Une population en forte surcharge de travail avec une faible autonomie, essentiellement sur les métiers en relation avec le client (centre d’appels, vente, techniciens clients), que la CFDT met en lien avec les suppressions massives d’emplois de ces dernières années

Plus de 20 000 salariés sont concernés par des situations de travail qui les exposent à des risques forts ; la quasi-totalité des 14 000 mobilités mise en avant par l’entreprise ont été très mal vécues, parce que mal conduites

Des réorganisations incessantes mais inefficaces, qui empêchent les salariés de répondre aux attentes des clients, et conduisent à d’énormes gâchis de compétences, individuelles et collectives

Un système de management exclusivement basé sur la contrainte, la pression et le contrôle excessif, la mise en compétition des salariés entre eux et l’individualisation systématique, qui ont détruit les collectifs de travail et le soutien entre les salariés

L’analyse des documents et rapports démontre en outre :

 

que la Direction disposait de toutes les alertes, mais n’a pas su (ou voulu) en tenir compte, notamment par sa volonté de brider la coordination et les pouvoirs des CHSCT

 

que le système de gouvernance de l’entreprise a hypertrophié la dimension financière, en sacrifiant toute considération de l’humain

 

que l’organisation « France » était une hyper concentration autoritaire de pouvoirs, exclusivement orientée vers la production de cash par la réduction des coûts, sourde à toute critique, comme la CFDT l’avait déjà dénoncée

 

un système de régulation et de dialogue social en panne, une médecine du travail débordée et peu écoutée, et de graves défaillances dans la prévention des risques psychosociaux

En outre, cette étude fait voler en éclat les deux principaux mythes derrière lesquels l’Entreprise s’abrite depuis des années :

La prétendue incapacité des fonctionnaires à s’adapter aux exigences d’une entreprise commerciale, les contractuels et les jeunes ayant les mêmes ressentis

La prétendue difficulté à s’adapter aux nouvelles technologies de l’internet et du mobile, les métiers les plus exposés aux facteurs de stress étant ceux de la relation client et de la vente, indépendants de la technologie

La masse et la richesse des informations disponibles ainsi que les entretiens à venir avec 1000 salariés, permettront d’analyser finement les situations de travail et le vécu des salariés.
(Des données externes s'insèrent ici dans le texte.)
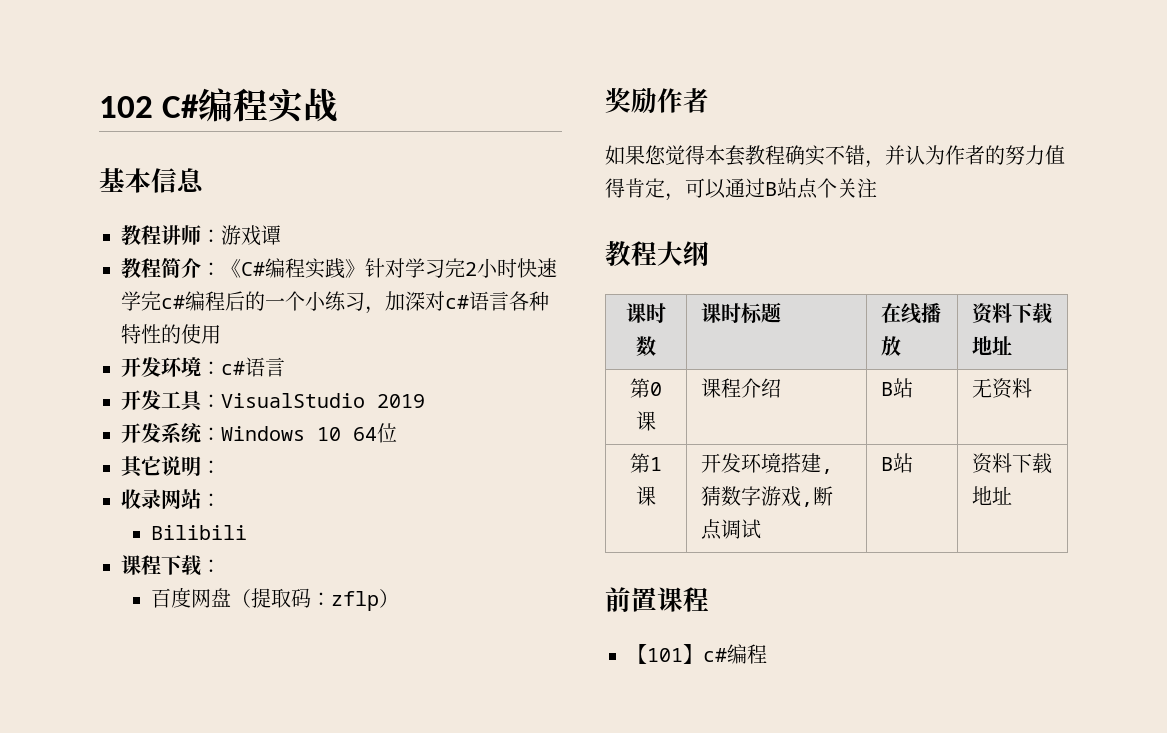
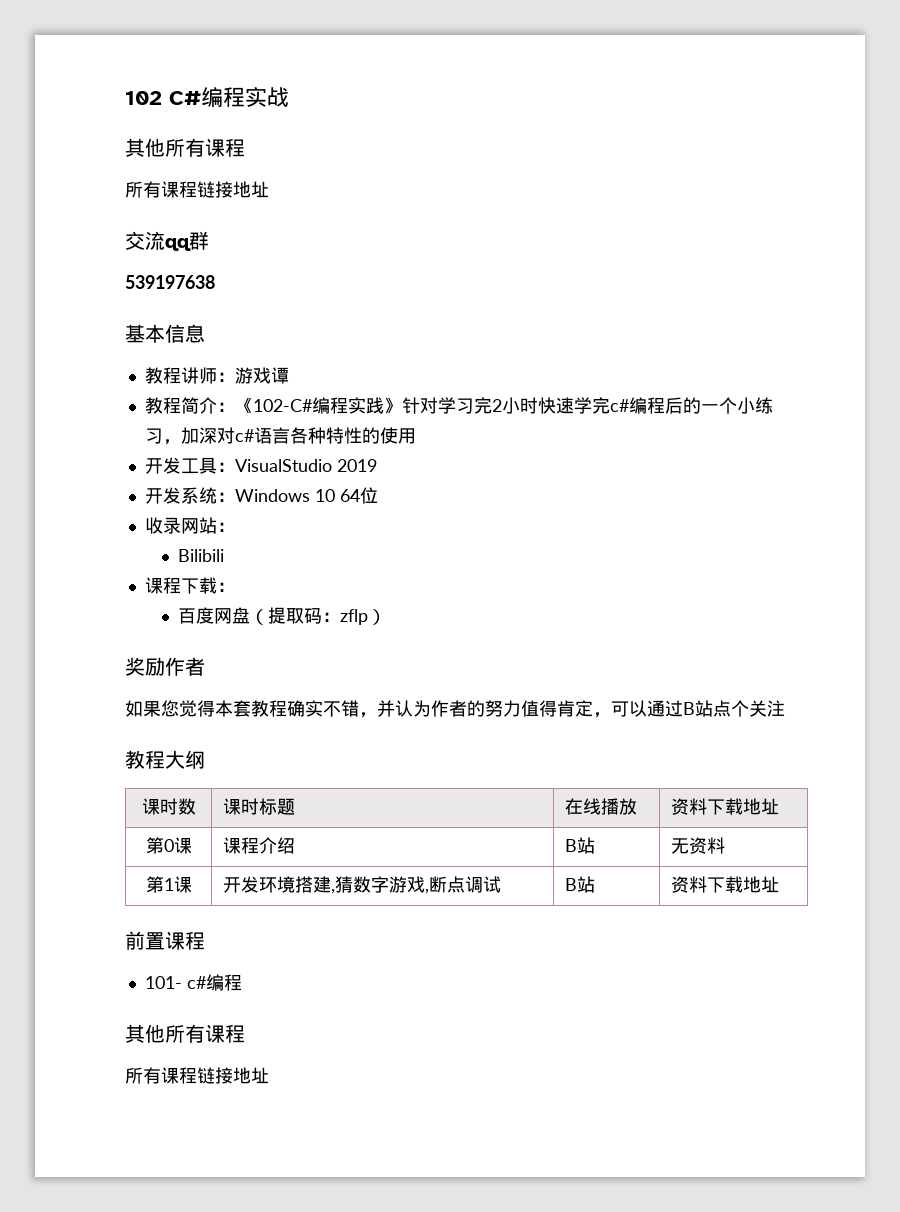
(339, 105) none -> [125,138,245,157] [125,181,269,198] [125,231,209,251] [125,275,215,289] // 其他所有课程 // 所有课程链接地址 // 交流qq群 // 539197638
[241,262,265,276] C# -> [252,399,312,412] 102-C#
[121,357,285,377] // 开发环境：c#语言 -> (416, 436) none
[121,456,221,478] // 其它说明： -> (378, 495) none
[627,644,767,664] 【101】c#编程 -> [144,974,242,991] [125,1024,245,1043] [125,1067,269,1084] 101- c#编程 // 其他所有课程 // 所有课程链接地址

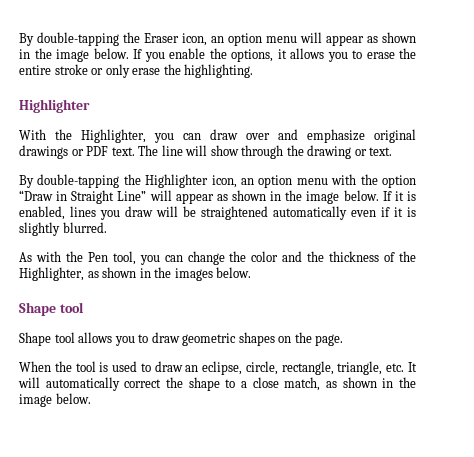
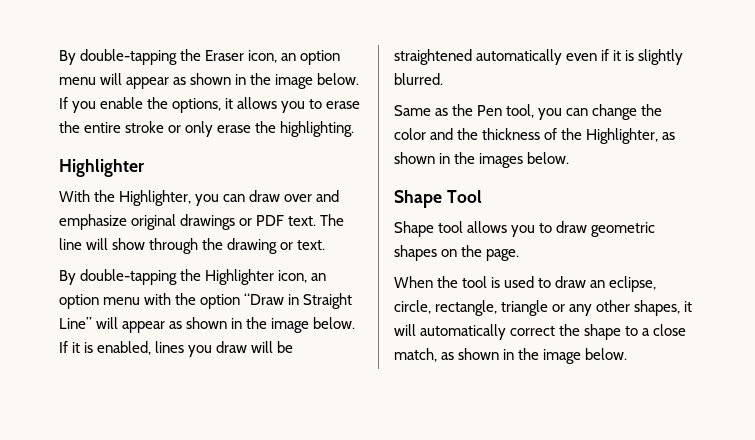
[19,251,61,262] As with -> [394,105,449,116] Same as
[59,302,84,313] tool -> [446,190,482,203] Tool
[337,361,418,375] triangle, etc. It -> [501,300,693,316] triangle or any other shapes, it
La CFDT déplore que le Président Didier Lombard et le numéro deux, Stéphane Richard, n’aient pas jugé utile de venir partager ce diagnostic avec les représentants des salariés. Cela nous parait de mauvais augure pour la suite, car ne dénotant pas de changement profond de posture sur le dialogue social.

Pour la CFDT, après une première phase consistant à trouver les mesures d’urgence, une deuxième phase d’analyse et de négociation s’ouvre. L’Entreprise devra montrer sa véritable volonté à traiter les véritables causes des risques psychosociaux pour ses salariés. La CFDT prendra toute sa place dans les propositions concrètes de nature à refonder l’Entreprise et son système de gouvernance et de management.